A six-year curriculum sounds appealing. I’m going to tell you some of the obstacles I’ve heard or personally run into when suggesting a modification of a medical or podiatric school curriculum which would correlate to a change similar to six years. I am not making these up. They are too bizarre in some cases and in others somewhat practical. It’s easier to move a graveyard than it is to change a medical school curriculum.
If we want to accept a student after two years of college, what criteria do we use? One of our deans recently mentioned in this column how accurate organic chemistry is as a predictor of success in medical school. I disagree and I have enough support in the literature to back me up. Organic chemistry is valuable if we expect our students to make everything in the world out of a bag of charcoal briquets and a bottle of benzene. The grades are just as absurd when the class curve for organic starts at 21% and juxtaposes negative numbers. The high grade might be 33%. Remember? That is unquestionably a reliable evaluation of learning, but a good laugh for the professor who wants to keep everyone out of medical school.

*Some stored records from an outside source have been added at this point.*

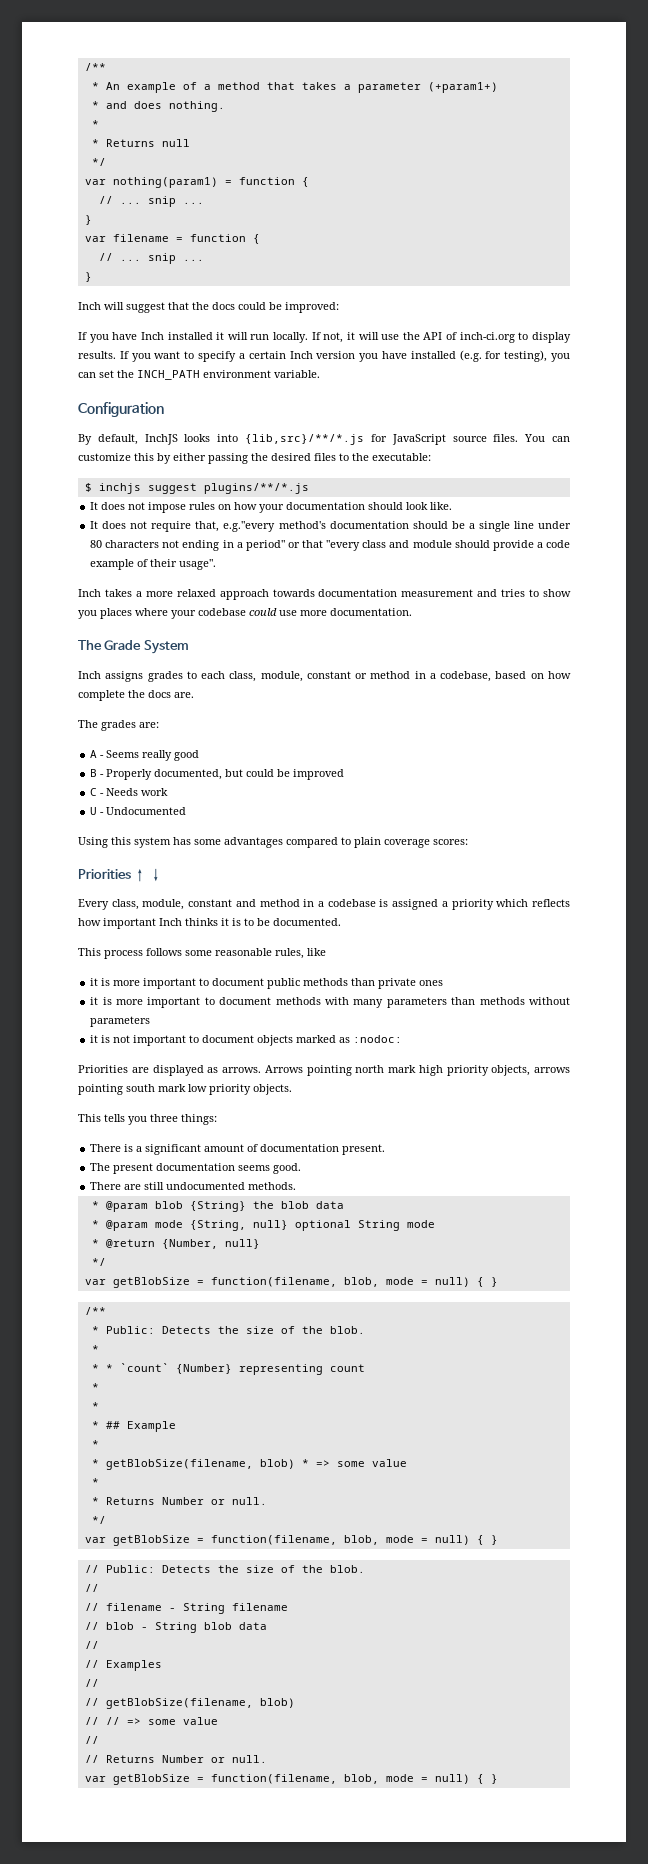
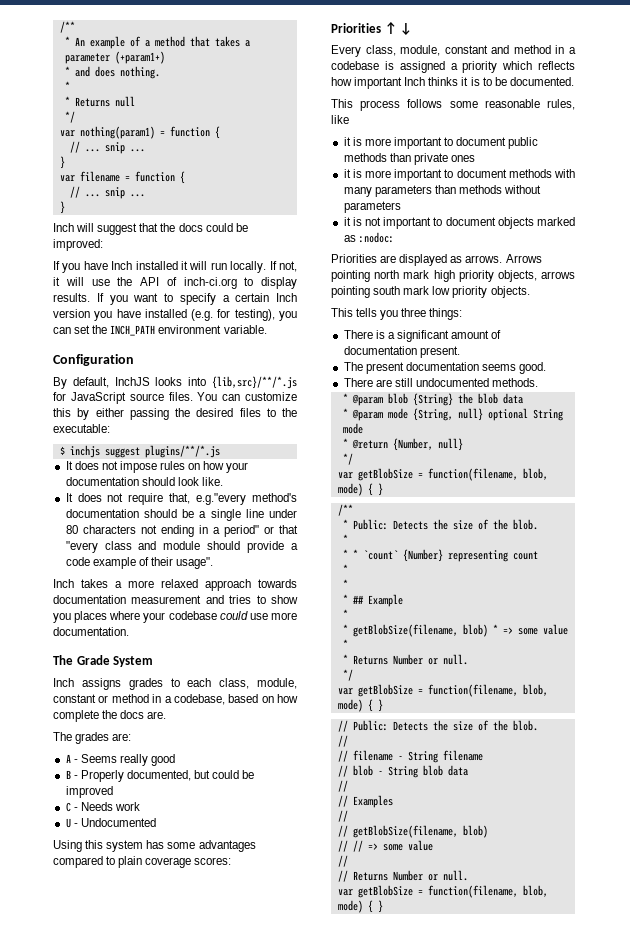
[385,1277,470,1287] mode = null) -> [337,483,363,496] mode)
[385,1535,470,1545] mode = null) -> [337,699,363,712] mode)
[385,1774,470,1784] mode = null) -> [337,900,363,913] mode)

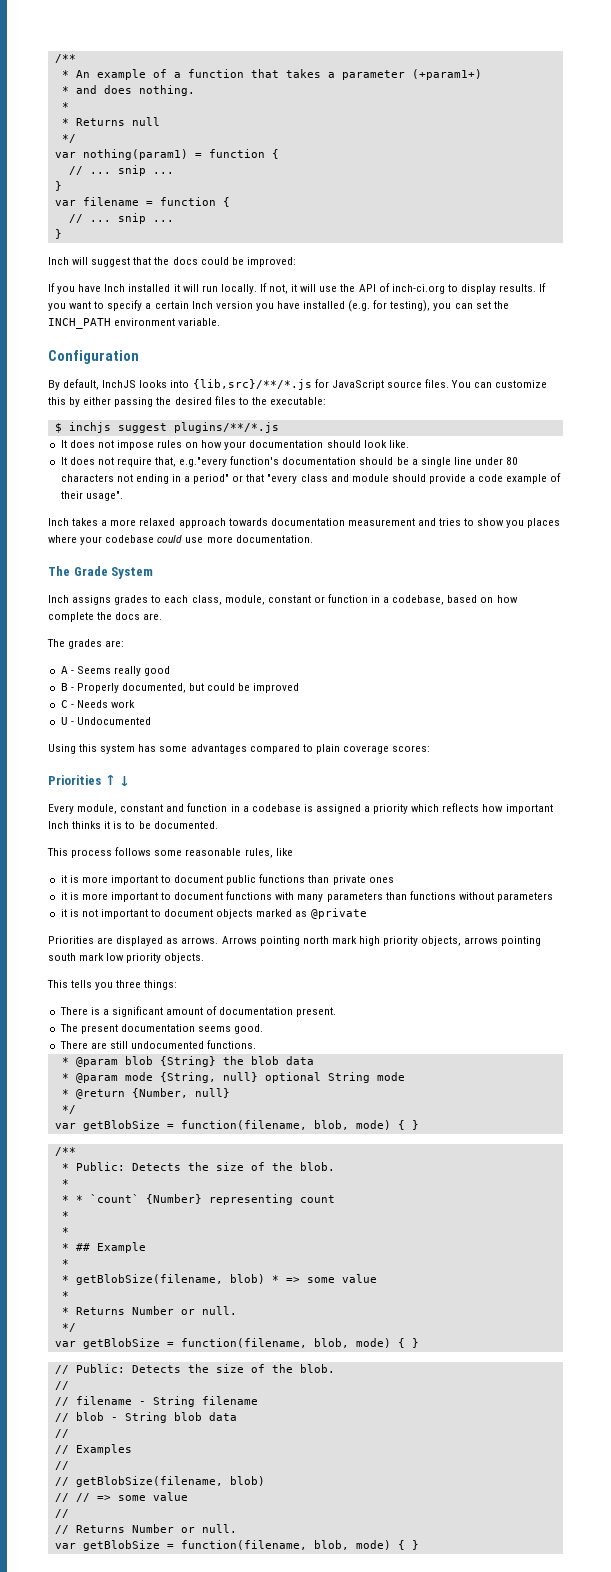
[154,36,185,47] method -> [187,69,244,78] function
[251,493,297,502] method's -> [230,456,280,465] function's
[111,694,149,703] method -> [327,594,368,603] function
[365,45,396,56] class, -> (74, 809) none
[513,45,551,54] method -> [187,803,228,812] function
[343,153,387,162] methods -> [259,874,306,883] functions
[508,169,552,178] methods -> [226,891,273,900] functions
[458,185,502,194] methods -> [409,891,456,900] functions
[358,232,394,243] :nodoc: -> [310,908,367,919] @private
[492,378,539,387] methods. -> [207,1040,257,1049] functions.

But state licensing organizations require biology with a lab, general chemistry with a lab, organic chemistry with a lab, physics with a lab, and maybe calculus. These courses have been required for admission so they would have to be taken during the first year of undergraduate college, so the podiatry schools have the pre-requisites to judge the would-be podiatrists on. After all, the admission cycle would take place during the second year when all pre-requisite grades are already submitted.
To make matters worse, the student opting for this program would have to make the decision to have a nervous breakdown during their senior year of high school. Young ladies should be thinking about what dress to wear to the prom, and young men should be thinking about how to pin a corsage on it and asking their grandmother how to perform a proper box step. When is the decision made to enter this six-year program and lose their childhood. Eighth grade?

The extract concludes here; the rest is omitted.